Ein weiteres Muss ist konsequentes Patchmanagement. Nur wer regelmäßig aktualisiert, minimiert die Gefahr, Opfer automatisierter Exploits zu werden. Moderne Werkzeuge für Dependency-Scanning oder SBOMs (Software Bill of Materials) helfen, die Übersicht zu behalten.

5. Cloud, Container und CI/CD

Wer in der Cloud arbeitet, kämpft mit eigenen Gefahren. Offene Speicher-Buckets, zu breite IAM-Rollen oder frei zugängliche Datenbanken sind häufige Fehler. Hier gilt: Least Privilege in allen Rechten und konsequente Trennung von Umgebungen.

Auch Container und Kubernetes bergen Risiken. Unsichere oder manipulierte Images können ganze Cluster kompromittieren. Deshalb ist es wichtig, nur signierte Images zu nutzen, Admission Policies zu erzwingen und Container mit minimalen Rechten laufen zu lassen.

In der CI/CD-Pipeline drohen Supply-Chain-Angriffe. Wenn Angreifer es schaffen, in deine Build-Kette einzubrechen oder manipulierte Abhängigkeiten einzuschleusen, landet ihre Malware direkt in der Produktion. Isolierte Runner, konsequentes Secrets-Management und automatisiertes Scanning sind hier unverzichtbar.

6. Malware, Kryptominer und Ransomware

Server sind ein begehrtes Ziel für Kryptominer oder Ransomware. Der Einstieg gelingt oft über schwache SSH-Passwörter oder veraltete Dienste. Deshalb sollten SSH-Zugänge nur mit Schlüsseln erlaubt und Passwortlogins deaktiviert werden. Tools wie Fail2ban können Angriffe zusätzlich abbremsen.

Gegen Ransomware helfen vor allem Backups nach der 3-2-1-Regel: drei Kopien, auf zwei verschiedenen Medien, davon eine außer Haus oder unveränderlich gespeichert. Wichtig ist, regelmäßig zu prüfen, ob sich diese Backups auch tatsächlich wiederherstellen lassen.

7. Monitoring und Reaktion

Selbst bei allen Vorsichtsmaßnahmen kann es zu Vorfällen kommen. Deshalb ist Erkennung mindestens so wichtig wie Prävention. Zentralisierte Logs, Alarme bei ungewöhnlichen Mustern (z. B. plötzliche Anstieg von 401- oder 500-Fehlern) und Tools zur Integritätsprüfung der Dateien sind Pflicht.

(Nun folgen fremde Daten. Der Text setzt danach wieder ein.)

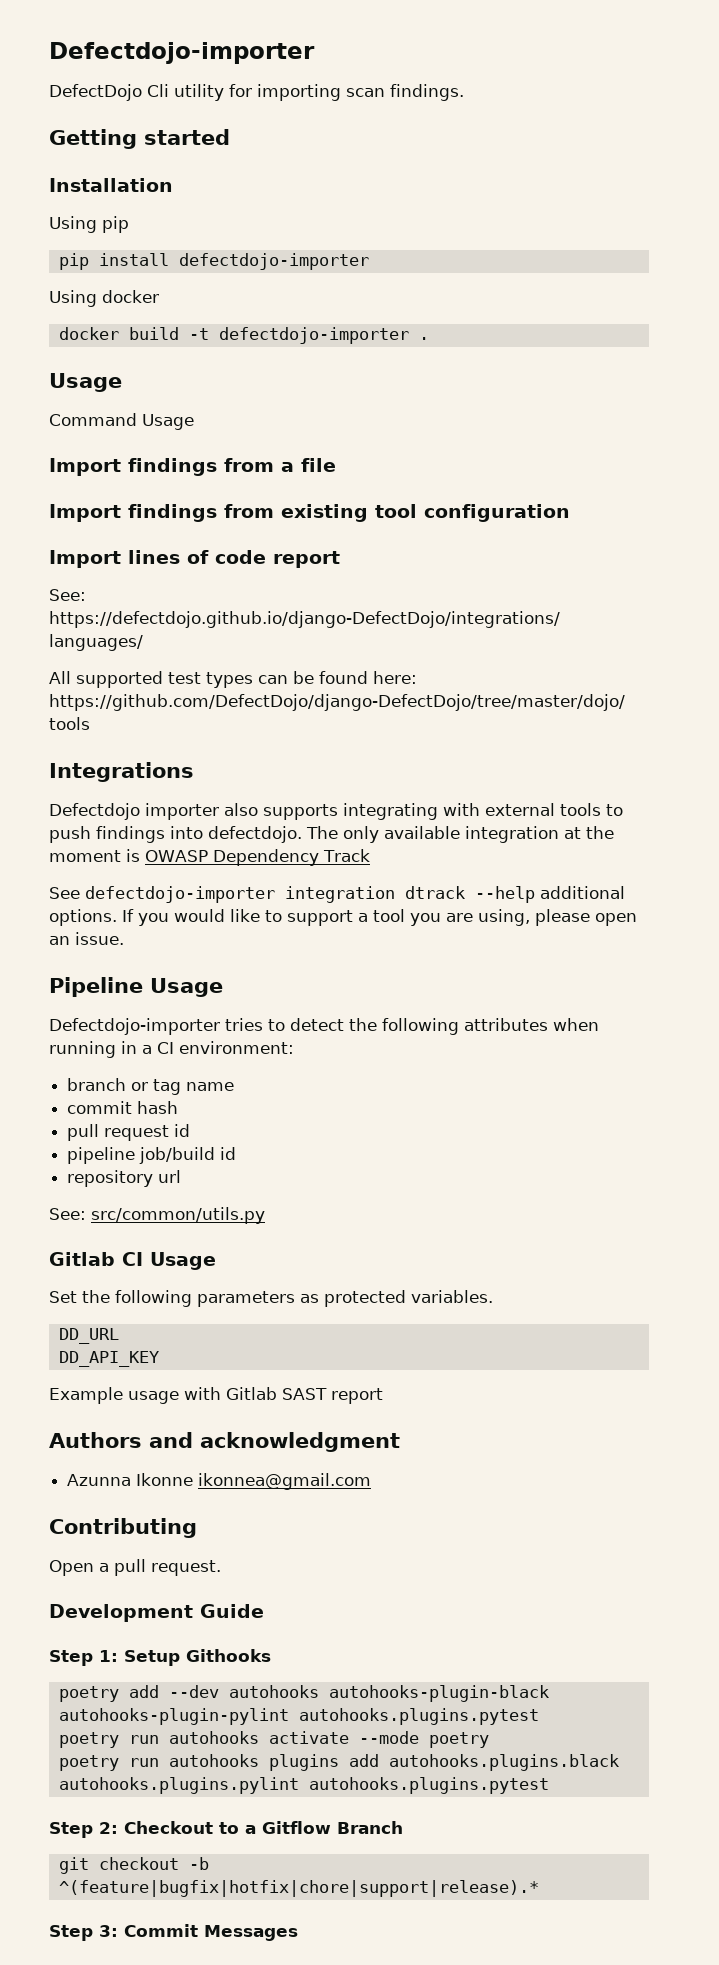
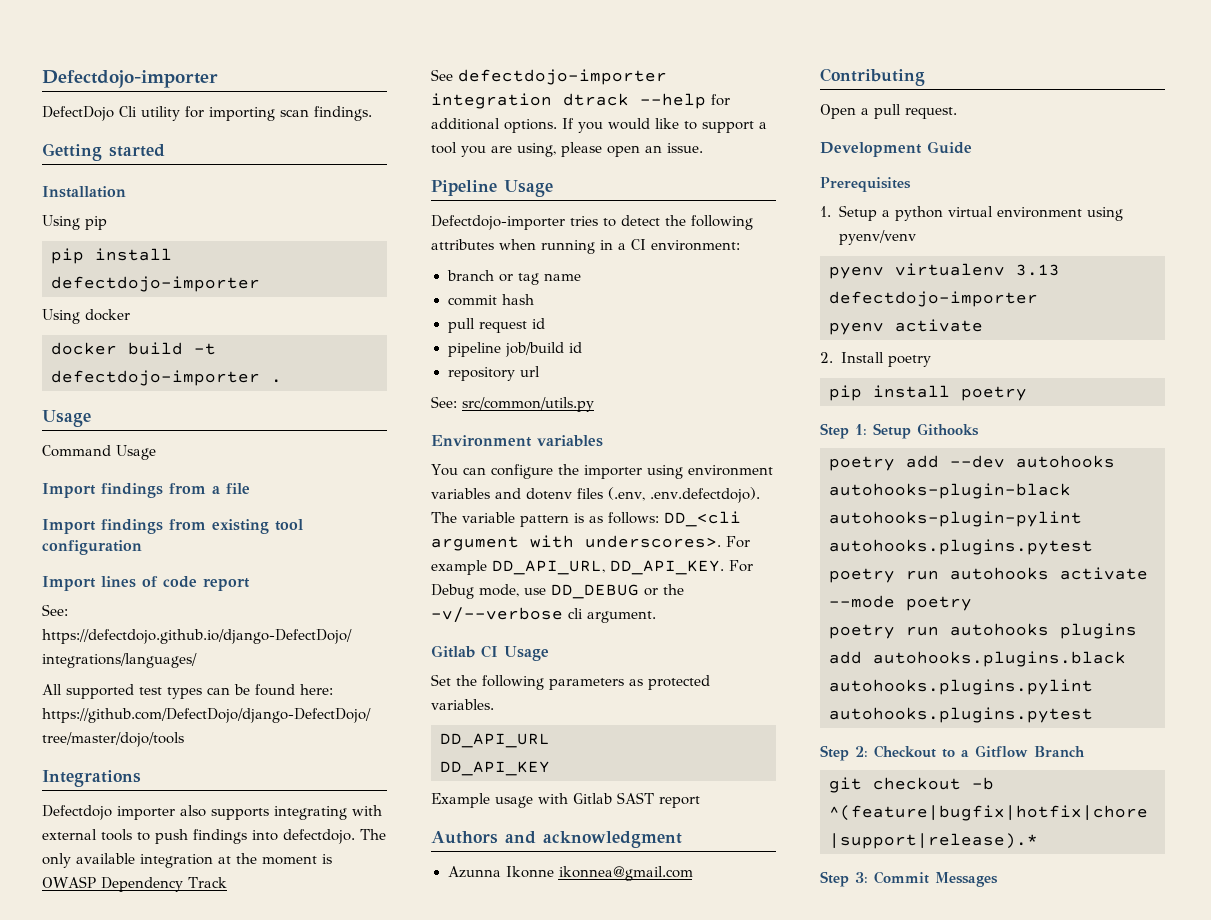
- See defectdojo-importer integration dtrack --help additional options.
+ See defectdojo-importer integration dtrack --help for additional options.
+ Environment variables
+ You can configure the importer using environment variables and dotenv files (.env, .env.defectdojo). The variable pattern is as follows: DD_<cli argument with underscores>. For example DD_API_URL, DD_API_KEY. For Debug mode, use DD_DEBUG or the -v/--verbose cli argument.
- DD_URL
+ DD_API_URL
+ Prerequisites
+ 1. Setup a python virtual environment using pyenv/venv
+ pyenv virtualenv 3.13 defectdojo-importer
+ pyenv activate
+ 2. Install poetry
+ pip install poetry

Ein klarer Incident-Response-Plan hilft, im Ernstfall schnell zu reagieren: Vorfall erkennen, eindämmen, beheben, forensisch aufarbeiten und daraus lernen. Nur so verbessert man die eigene Abwehr kontinuierlich.

Fazit: Schichtenverteidigung ist der Schlüssel

Absolute Sicherheit gibt es nicht. Doch wer auf Defense-in-Depth setzt – also mehrere Schutzschichten von strenger Konfiguration über sicheren Code bis hin zu Monitoring und Backup –, reduziert das Risiko drastisch. Entscheidend ist, Sicherheit als kontinuierlichen Prozess zu begreifen.

Ein gehärteter Server, gepflegte Anwendungen, aktuelle Updates und klare Prozesse machen den Unterschied zwischen einem schnellen Totalausfall und einem souverän abgewehrten Angriff.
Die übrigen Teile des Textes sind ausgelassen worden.